[TASK INSTRUCTIONS]:
Go to the line with "width: 320px ->" in the records below, then output it and each following line exactly, up to and including the line with "font-weight: bold ->". Skip pictures and add nothing.

Items from a dataset
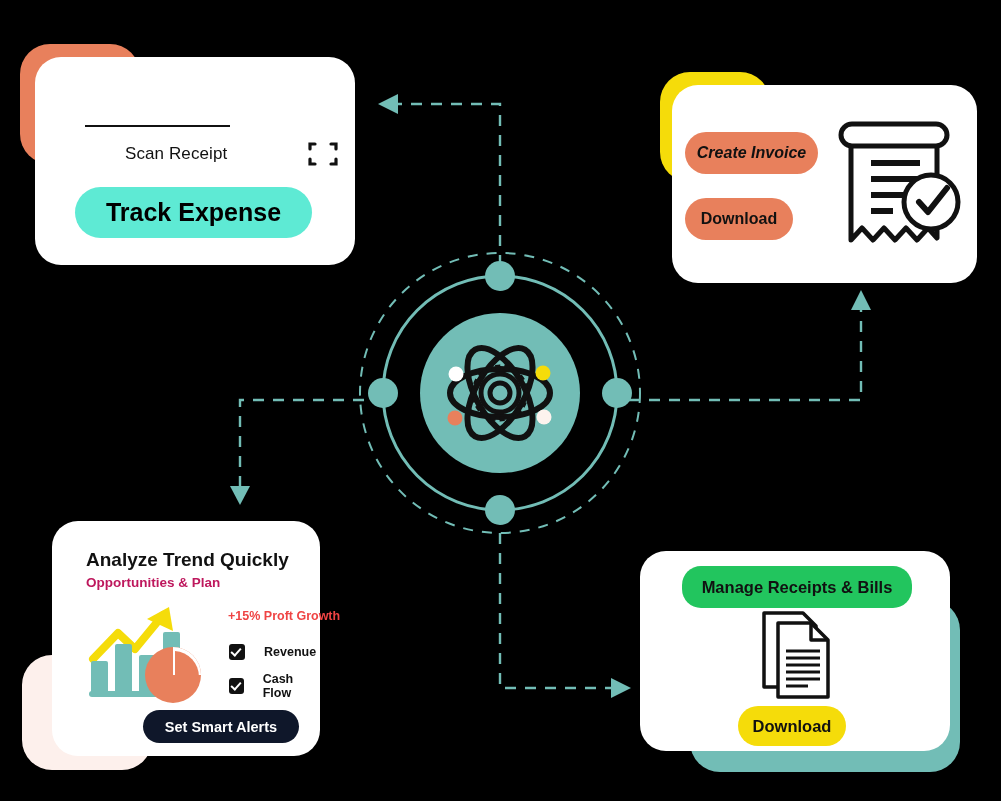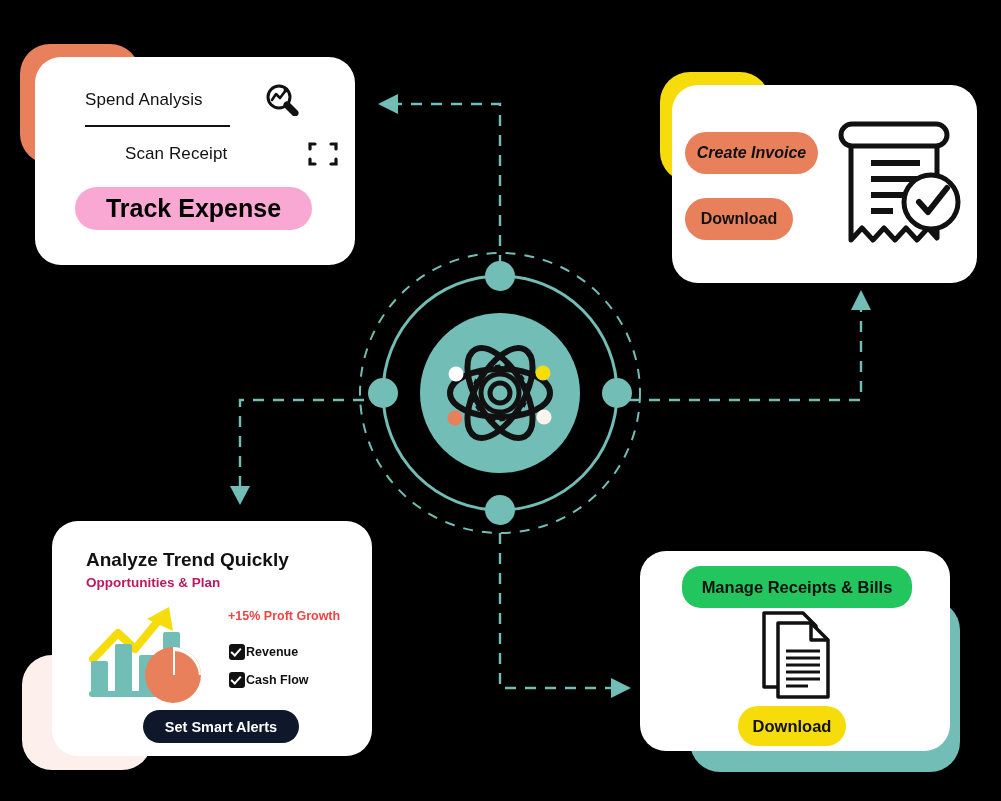"Spend Analysis" div.row { html: <div> <span>Spend Analysis</span> <svg> <circle></circle> <polyline></polyline> <circle></circle> <path></path> </svg> </div> -> none }
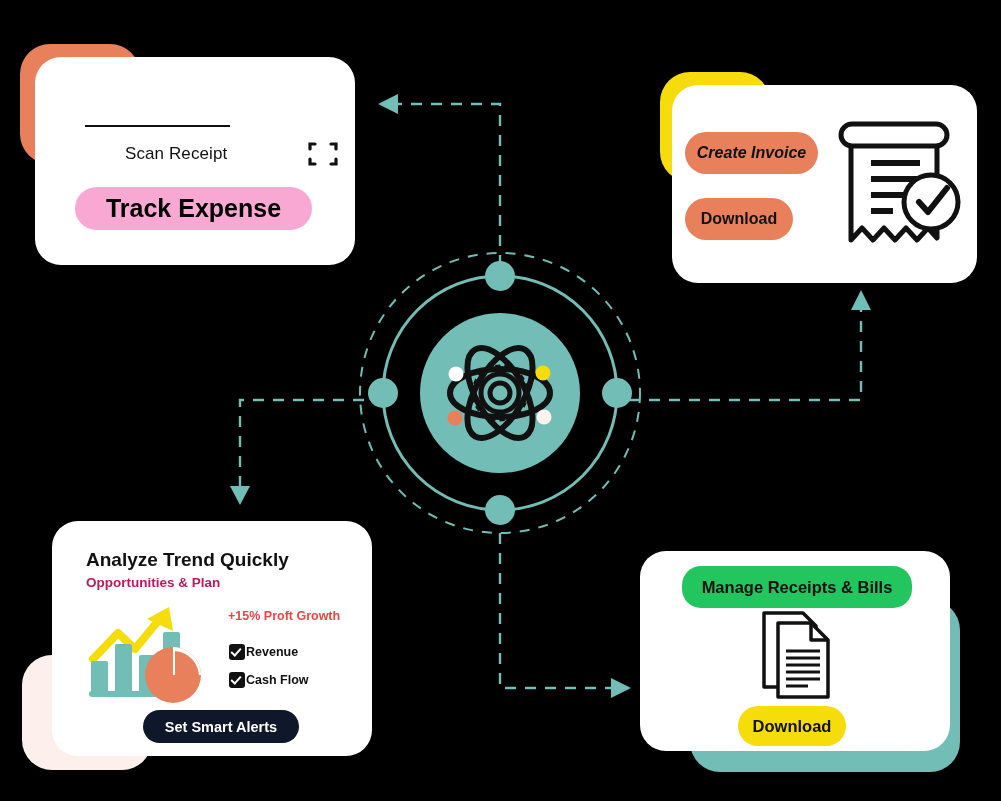"Track Expense" .btn-track { background: #f9a8d4 -> #5eead4; height: 43px -> 51px }
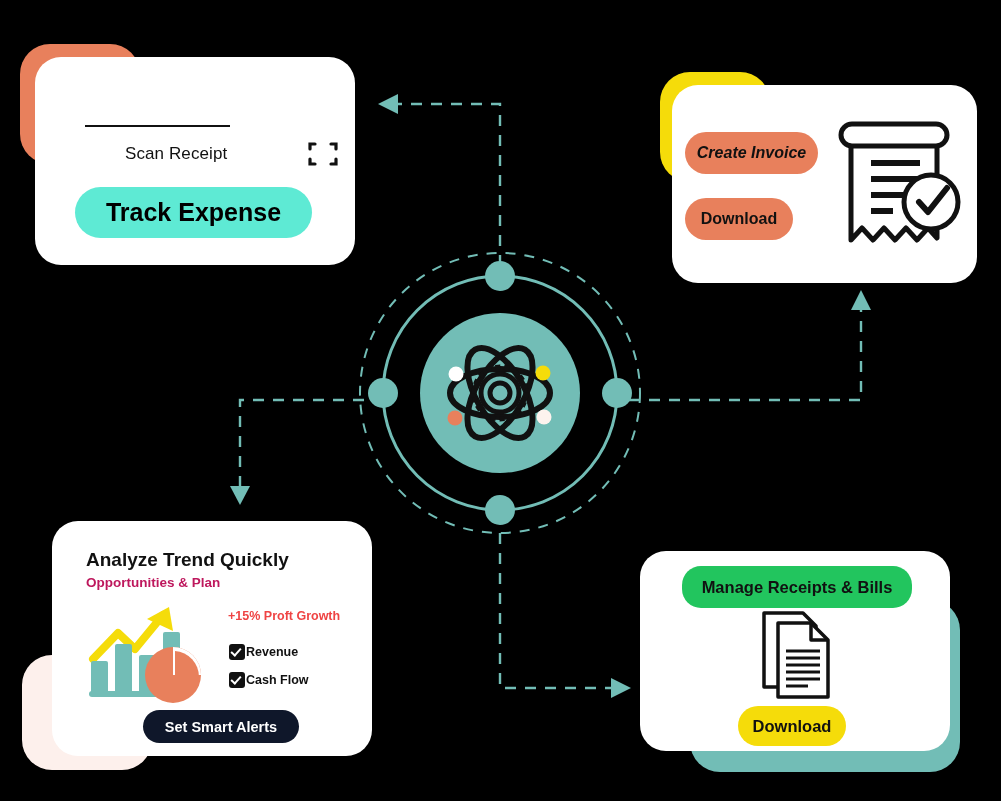"Analyze Trend Quickly" #card-trend { width: 320px -> 268px }
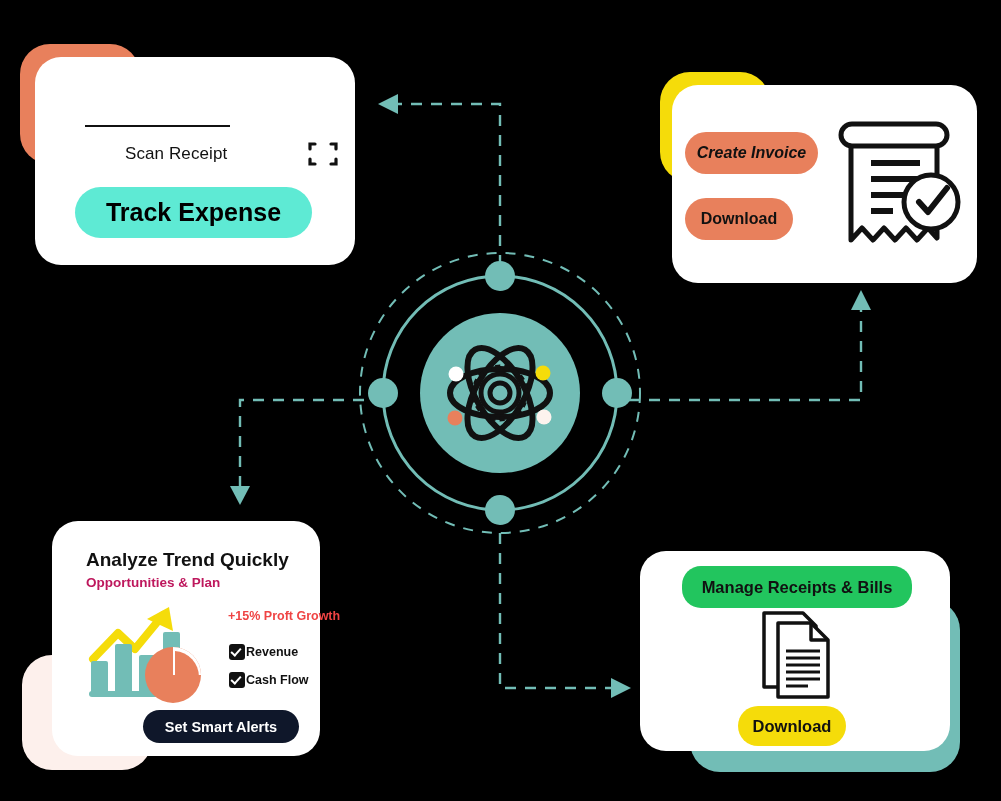"Revenue" .chk-row { gap: 1px -> 19px }
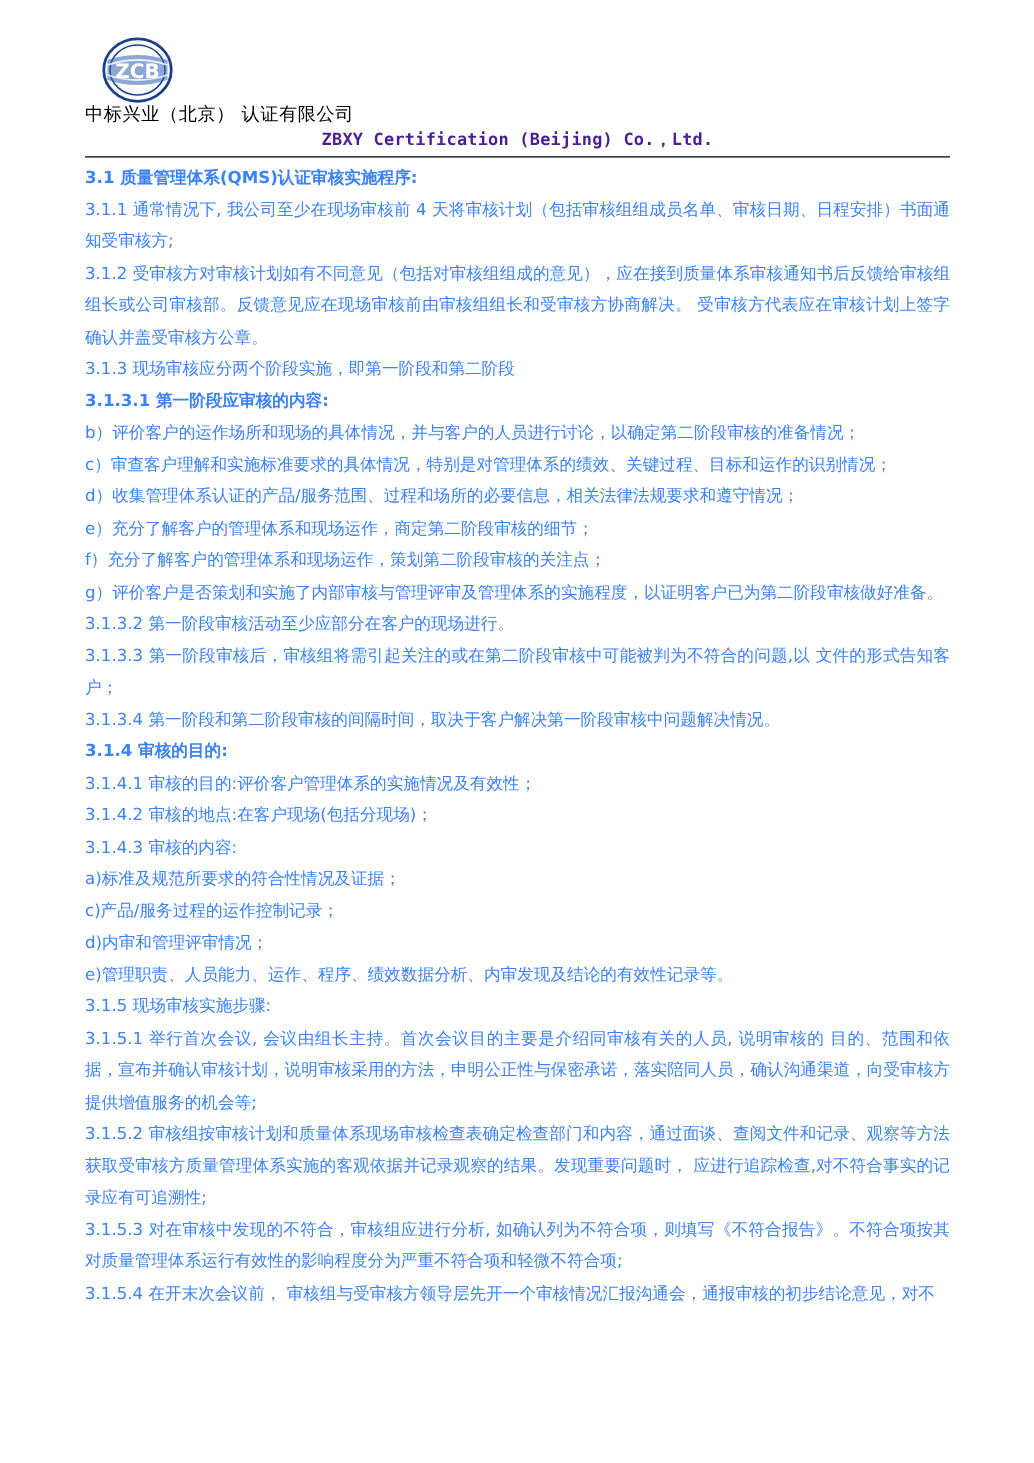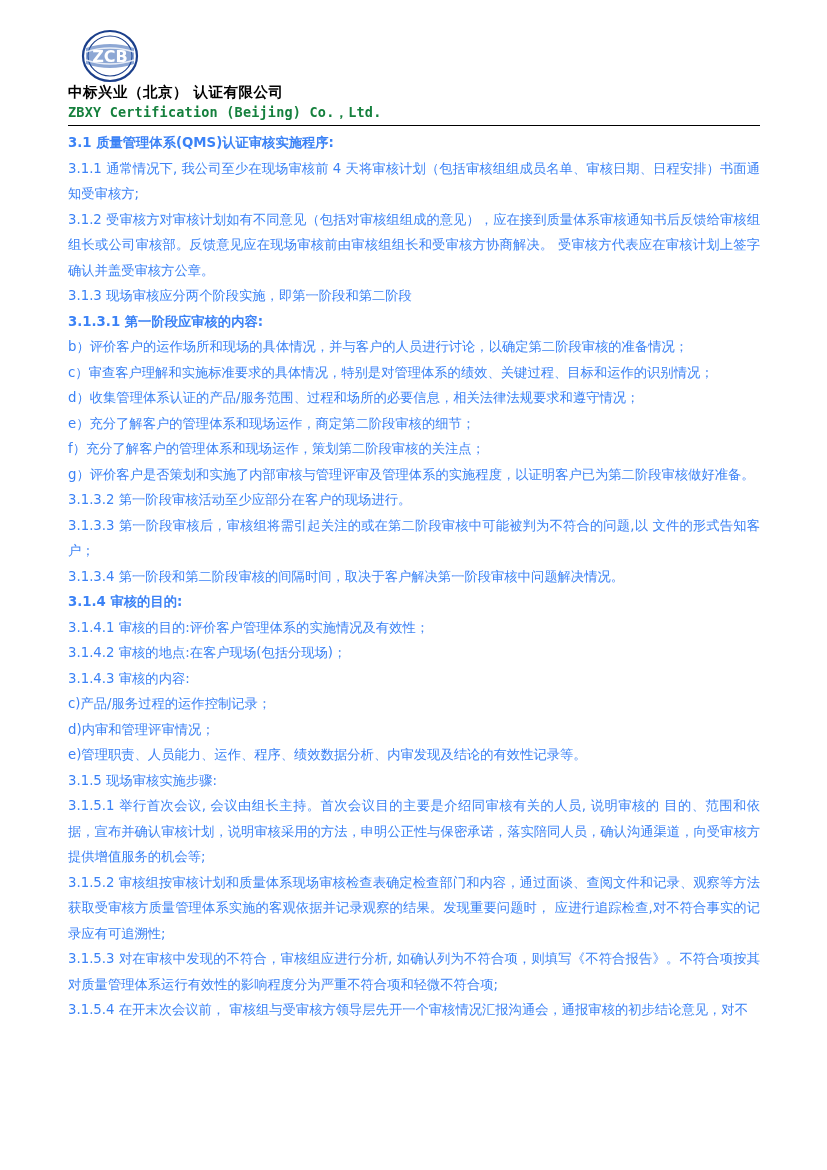"中标兴业（北京） 认证有限公司" .org-cn { font-weight: bold -> normal }
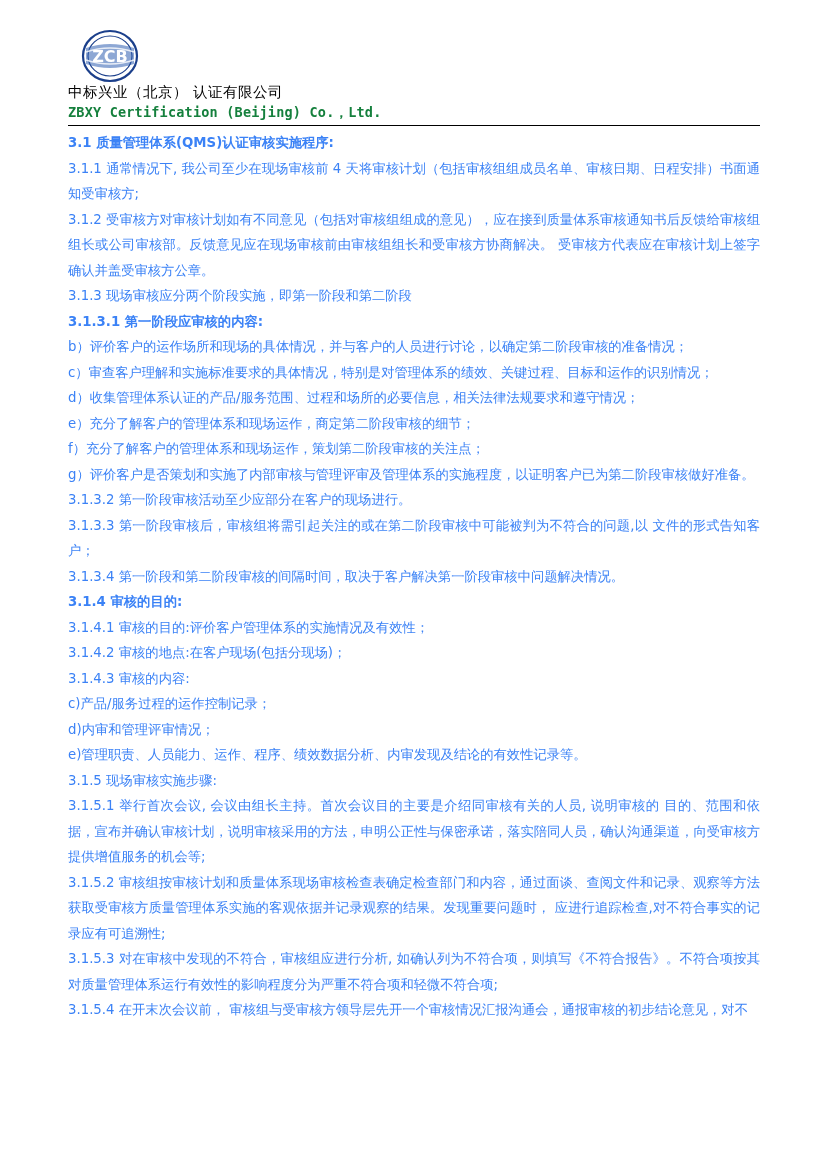"ZBXY Certification (Beijing) Co.，Ltd." .org-en { color: #15803d -> #4c1d95; text-align: none -> center }
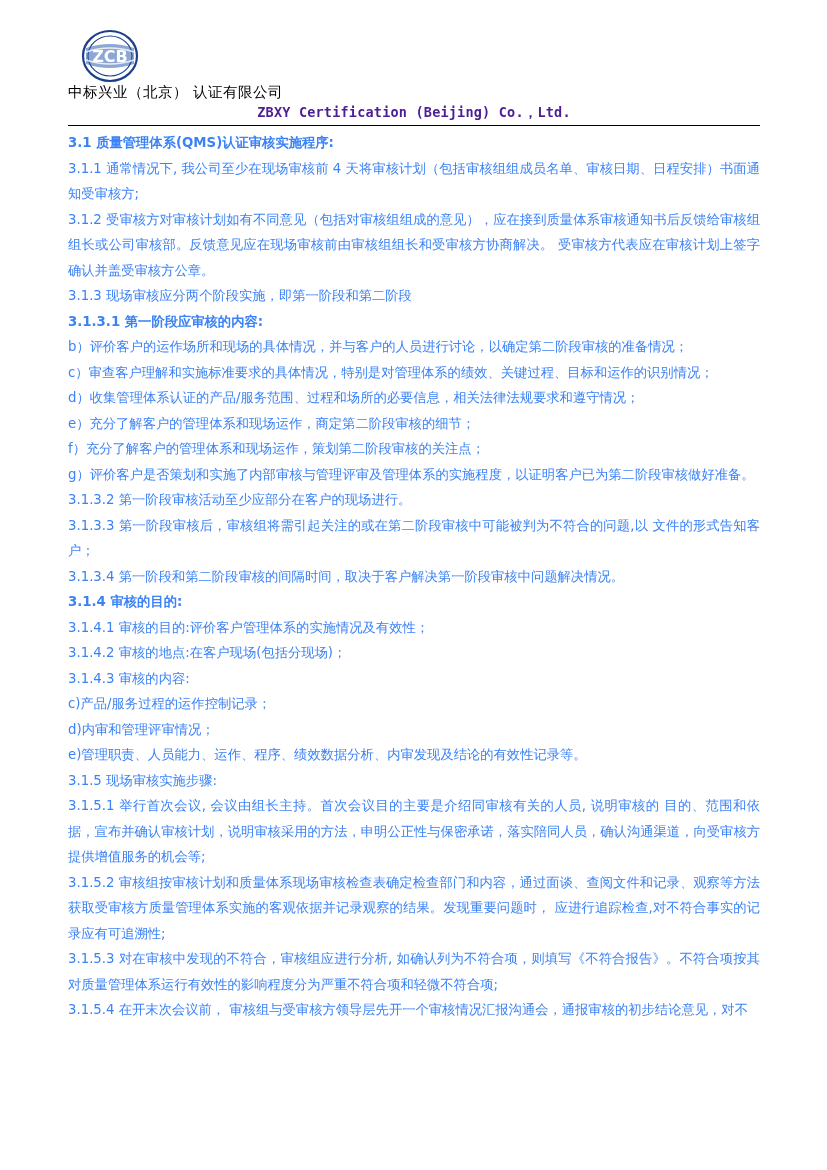"a)标准及规范所要求的符合性情况及证据；" p.para { html: none -> <p>a)标准及规范所要求的符合性情况及证据；</p> }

[RESULT OF THE TASK]:
"Analyze Trend Quickly" #card-trend { width: 320px -> 268px }
"Revenue" .chk-row { gap: 1px -> 19px }
"中标兴业（北京） 认证有限公司" .org-cn { font-weight: bold -> normal }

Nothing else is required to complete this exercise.